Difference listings
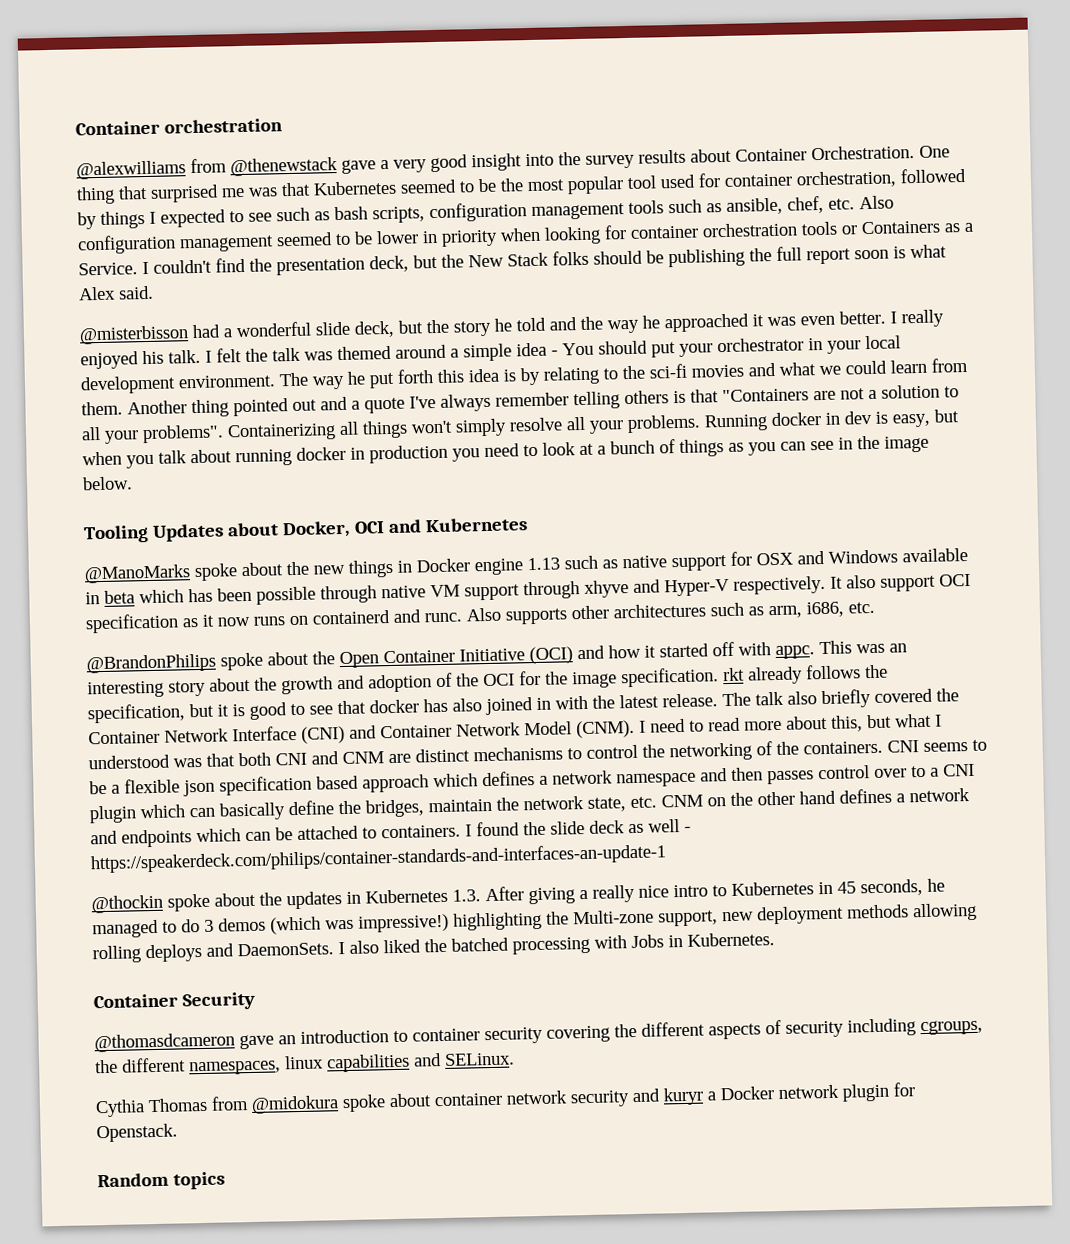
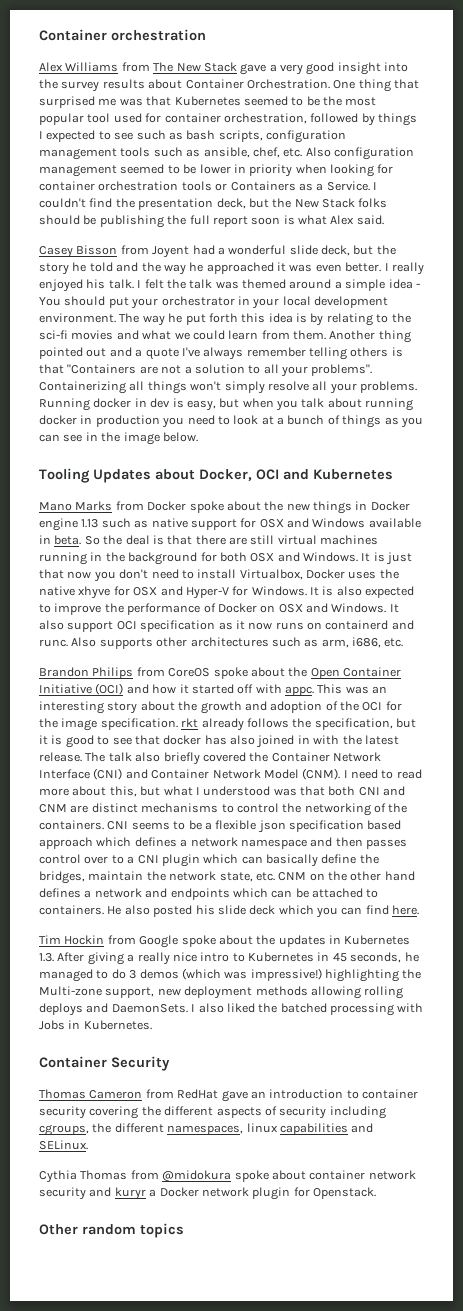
[76,157,338,180] @alexwilliams from @thenewstack -> [39,62,237,72] Alex Williams from The New Stack
[79,325,189,345] @misterbisson -> [39,245,190,258] Casey Bisson from Joyent
[84,564,191,584] @ManoMarks -> [39,501,187,511] Mano Marks from Docker
[104,575,826,605] beta which has been possible through native VM support through xhyve and Hyper-V respectively. -> [54,535,379,545] [39,552,413,565] [39,569,399,582] [39,586,415,599] [39,603,387,615] beta. So the deal is that there are still virtual machines running in the background for both OSX and Windows. It is just that now you don't need to install Virtualbox, Docker uses the native xhyve for OSX and Hyper-V for Windows. It is also expected to improve the performance of Docker on OSX and Windows.
[86,653,216,674] @BrandonPhilips -> [39,667,211,679] Brandon Philips from CoreOS
[465,819,691,837] [90,843,666,874] [91,894,163,914] I found the slide deck as well - https://speakerdeck.com/philips/container-standards-and-interfaces-an-update-1 // @thockin -> [107,905,420,918] [39,935,179,948] He also posted his slide deck which you can find here. // Tim Hockin from Google
[94,1032,235,1053] @thomasdcameron -> [39,1089,219,1099] Thomas Cameron from RedHat
[97,1172,169,1188] Random -> [39,1224,136,1235] Other random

**About this task**.
None of the pictures should be copied, but every record above must be returned exactly.

**Answer for this exercise**.
[76,157,338,180] @alexwilliams from @thenewstack -> [39,62,237,72] Alex Williams from The New Stack
[79,325,189,345] @misterbisson -> [39,245,190,258] Casey Bisson from Joyent
[84,564,191,584] @ManoMarks -> [39,501,187,511] Mano Marks from Docker
[104,575,826,605] beta which has been possible through native VM support through xhyve and Hyper-V respectively. -> [54,535,379,545] [39,552,413,565] [39,569,399,582] [39,586,415,599] [39,603,387,615] beta. So the deal is that there are still virtual machines running in the background for both OSX and Windows. It is just that now you don't need to install Virtualbox, Docker uses the native xhyve for OSX and Hyper-V for Windows. It is also expected to improve the performance of Docker on OSX and Windows.
[86,653,216,674] @BrandonPhilips -> [39,667,211,679] Brandon Philips from CoreOS
[465,819,691,837] [90,843,666,874] [91,894,163,914] I found the slide deck as well - https://speakerdeck.com/philips/container-standards-and-interfaces-an-update-1 // @thockin -> [107,905,420,918] [39,935,179,948] He also posted his slide deck which you can find here. // Tim Hockin from Google
[94,1032,235,1053] @thomasdcameron -> [39,1089,219,1099] Thomas Cameron from RedHat
[97,1172,169,1188] Random -> [39,1224,136,1235] Other random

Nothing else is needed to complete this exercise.